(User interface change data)

=-=-=-=-=

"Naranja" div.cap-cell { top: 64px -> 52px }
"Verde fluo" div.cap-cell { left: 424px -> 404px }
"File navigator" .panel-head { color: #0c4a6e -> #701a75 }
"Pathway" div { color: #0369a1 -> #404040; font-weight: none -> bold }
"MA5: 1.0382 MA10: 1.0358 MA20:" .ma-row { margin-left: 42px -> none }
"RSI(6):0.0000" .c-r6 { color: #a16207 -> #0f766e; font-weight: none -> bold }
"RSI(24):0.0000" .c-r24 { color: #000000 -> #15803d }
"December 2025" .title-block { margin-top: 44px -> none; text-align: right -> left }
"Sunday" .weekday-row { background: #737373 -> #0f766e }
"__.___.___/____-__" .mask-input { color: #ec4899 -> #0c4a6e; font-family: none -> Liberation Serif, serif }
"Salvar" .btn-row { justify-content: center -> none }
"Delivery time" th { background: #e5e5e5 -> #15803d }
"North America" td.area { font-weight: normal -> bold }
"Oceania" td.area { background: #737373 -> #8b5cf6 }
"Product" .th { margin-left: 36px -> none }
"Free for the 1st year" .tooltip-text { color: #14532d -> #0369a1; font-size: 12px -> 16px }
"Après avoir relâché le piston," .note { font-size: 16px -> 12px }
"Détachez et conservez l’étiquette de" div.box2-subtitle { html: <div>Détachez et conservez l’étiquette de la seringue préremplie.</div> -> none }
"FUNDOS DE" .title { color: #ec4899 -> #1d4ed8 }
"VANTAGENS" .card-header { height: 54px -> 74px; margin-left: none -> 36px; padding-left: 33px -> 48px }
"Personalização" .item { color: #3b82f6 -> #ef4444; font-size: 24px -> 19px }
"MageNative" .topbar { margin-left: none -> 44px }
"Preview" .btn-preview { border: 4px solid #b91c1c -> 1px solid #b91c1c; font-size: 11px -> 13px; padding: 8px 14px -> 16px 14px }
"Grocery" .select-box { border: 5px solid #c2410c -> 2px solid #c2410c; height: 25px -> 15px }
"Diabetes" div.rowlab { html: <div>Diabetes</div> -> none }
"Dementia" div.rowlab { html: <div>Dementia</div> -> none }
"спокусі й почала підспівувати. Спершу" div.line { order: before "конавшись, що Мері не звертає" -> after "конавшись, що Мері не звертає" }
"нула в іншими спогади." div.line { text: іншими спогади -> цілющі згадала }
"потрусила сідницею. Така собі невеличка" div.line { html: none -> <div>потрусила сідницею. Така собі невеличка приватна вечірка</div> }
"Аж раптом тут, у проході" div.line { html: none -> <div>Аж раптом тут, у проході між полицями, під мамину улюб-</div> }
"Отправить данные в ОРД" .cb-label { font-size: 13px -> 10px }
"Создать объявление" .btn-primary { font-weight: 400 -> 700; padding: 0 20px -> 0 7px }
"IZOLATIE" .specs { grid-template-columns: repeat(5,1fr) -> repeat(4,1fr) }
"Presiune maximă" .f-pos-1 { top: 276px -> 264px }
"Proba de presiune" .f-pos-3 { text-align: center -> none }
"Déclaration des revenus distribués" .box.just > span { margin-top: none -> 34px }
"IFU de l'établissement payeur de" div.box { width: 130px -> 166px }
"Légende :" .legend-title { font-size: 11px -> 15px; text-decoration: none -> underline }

=-=-=-=-=

**Your goal**
Return the span of lines in the data above that opens at the line with "#ec4899 -> #1d4ed8" and closes at the line with "border: 4px solid", exactly, ends included, nothing else.

**Task result**
"FUNDOS DE" .title { color: #ec4899 -> #1d4ed8 }
"VANTAGENS" .card-header { height: 54px -> 74px; margin-left: none -> 36px; padding-left: 33px -> 48px }
"Personalização" .item { color: #3b82f6 -> #ef4444; font-size: 24px -> 19px }
"MageNative" .topbar { margin-left: none -> 44px }
"Preview" .btn-preview { border: 4px solid #b91c1c -> 1px solid #b91c1c; font-size: 11px -> 13px; padding: 8px 14px -> 16px 14px }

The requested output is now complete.